- **PROBLEM DETAILS**: Report each line of the data that contains the string "absolute".

- **Screenshot and code edit data**:
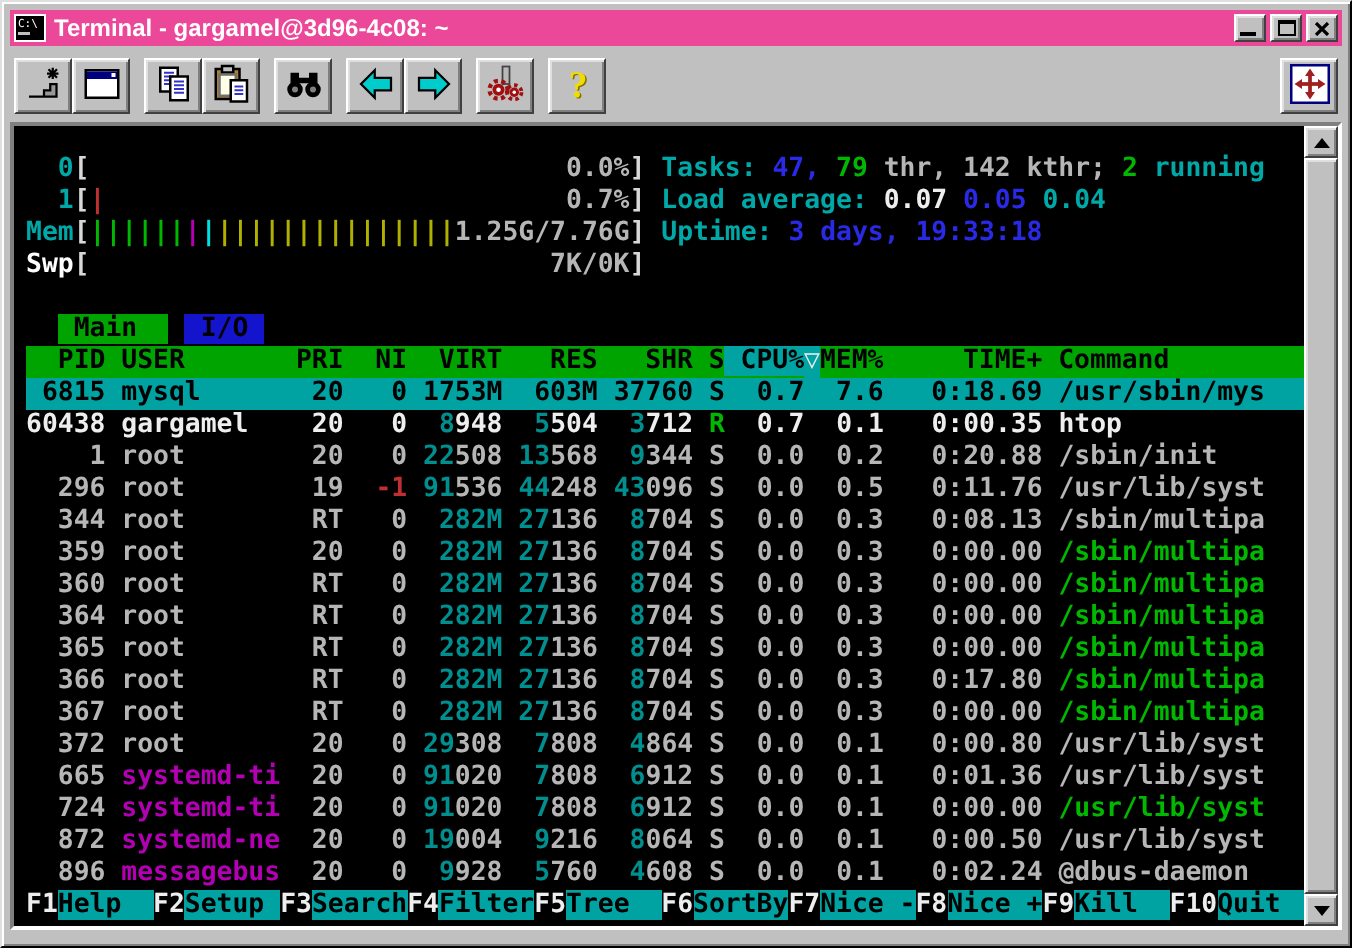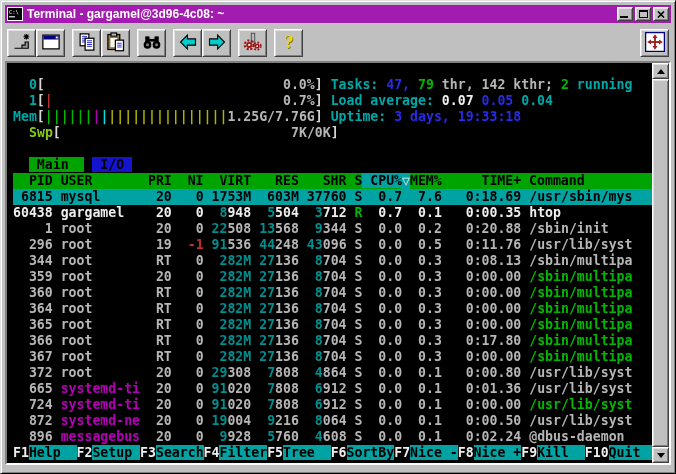--- a/index.html
+++ b/index.html
@@ -7,7 +7,7 @@
   .window{position:relative;width:676px;height:474px;background:#c0c0c0;
     border:1px solid;border-color:#dfdfdf #000 #000 #dfdfdf;
     box-shadow:inset 1px 1px 0 #fff, inset -1px -1px 0 #808080;}
-  .titlebar{position:absolute;left:4px;top:4px;right:4px;height:18px;background:#a21caf;
+  .titlebar{position:absolute;left:4px;top:4px;right:4px;height:18px;background:#ec4899;
     display:flex;align-items:center;padding:0 2px;}
   .title-icon{width:16px;height:14px;margin-right:4px;flex:0 0 auto;}
   .title-text{flex:1;color:#fff;font:bold 12px "Liberation Sans",sans-serif;white-space:nowrap;overflow:hidden;}

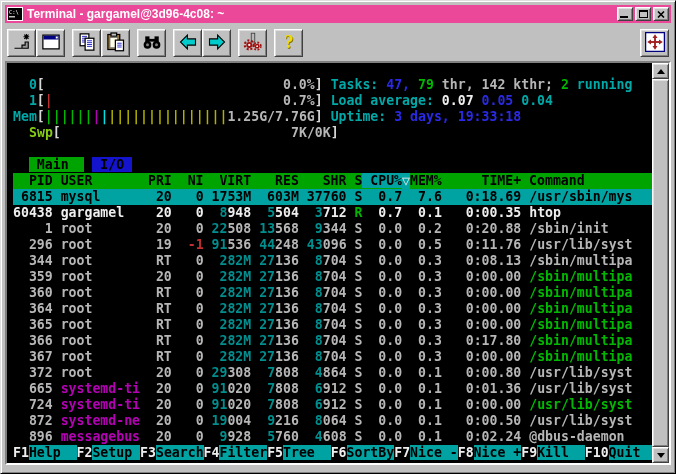--- a/index.html
+++ b/index.html
@@ -180,7 +180,7 @@
         <div class="tl"><span style="color: rgb(0, 168, 168);">  0</span><span style="color: rgb(216, 216, 216);">[</span><span style="color: rgb(182, 182, 182);">                              0.0%</span><span style="color: rgb(216, 216, 216);">]</span><span> </span><span style="color: rgb(0, 168, 168);">Tasks: </span><span style="color: rgb(42, 42, 230);">47,</span><span style="color: rgb(182, 182, 182);"> </span><span style="color: rgb(0, 184, 0);">79</span><span style="color: rgb(182, 182, 182);"> thr,</span><span style="color: rgb(182, 182, 182);"> 142 kthr;</span><span style="color: rgb(0, 184, 0);"> 2</span><span style="color: rgb(0, 168, 168);"> running</span></div>
         <div class="tl"><span style="color: rgb(0, 168, 168);">  1</span><span style="color: rgb(216, 216, 216);">[</span><span style="color: rgb(192, 48, 48);">|</span><span style="color: rgb(182, 182, 182);">                             0.7%</span><span style="color: rgb(216, 216, 216);">]</span><span> </span><span style="color: rgb(0, 168, 168);">Load average: </span><span style="color: rgb(238, 238, 238);">0.07 </span><span style="color: rgb(42, 42, 230);">0.05 </span><span style="color: rgb(0, 168, 168);">0.04</span></div>
         <div class="tl"><span style="color: rgb(0, 168, 168);">Mem</span><span style="color: rgb(216, 216, 216);">[</span><span style="color: rgb(0, 184, 0);">||||||</span><span style="color: rgb(180, 0, 180);">|</span><span style="color: rgb(0, 224, 224);">|</span><span style="color: rgb(176, 176, 0);">|||||||||||||||</span><span style="color: rgb(182, 182, 182);">1.25G/7.76G</span><span style="color: rgb(216, 216, 216);">]</span><span> </span><span style="color: rgb(0, 168, 168);">Uptime: </span><span style="color: rgb(42, 42, 230);">3 days, 19:33:18</span></div>
-        <div class="tl"><span style="color: #84cc16; margin-left: 16px;">Swp</span><span style="color: rgb(216, 216, 216);">[</span><span style="color: rgb(182, 182, 182);">                             7K/0K</span><span style="color: rgb(216, 216, 216);">]</span></div>
+        <div class="tl"><span style="color: #ffffff;">Swp</span><span style="color: rgb(216, 216, 216);">[</span><span style="color: rgb(182, 182, 182);">                             7K/0K</span><span style="color: rgb(216, 216, 216);">]</span></div>
         <div class="tl"></div>
         <div class="tl"><span>  </span><span style="color: rgb(0, 0, 0); background: rgb(0, 164, 0); margin-top: 40px;"> Main  </span><span> </span><span style="color: rgb(0, 0, 0); background: rgb(20, 20, 204);"> I/O </span><span> </span></div>
         <div class="tl" style="background: rgb(0, 164, 0);"><span style="color: rgb(0, 0, 0); background: rgb(0, 164, 0);">  PID USER       PRI  NI  VIRT   RES   SHR S</span><span style="color: rgb(0, 0, 0); background: rgb(0, 162, 162);"> CPU%</span><span class="w1" style="color: rgb(238, 238, 238); background: rgb(0, 162, 162);">▽</span><span style="color: rgb(0, 0, 0); background: rgb(0, 164, 0);">MEM%     TIME+ Command       </span></div>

- **YOUR RESPONSE**:
-  .titlebar{position:absolute;left:4px;top:4px;right:4px;height:18px;background:#a21caf;
+  .titlebar{position:absolute;left:4px;top:4px;right:4px;height:18px;background:#ec4899;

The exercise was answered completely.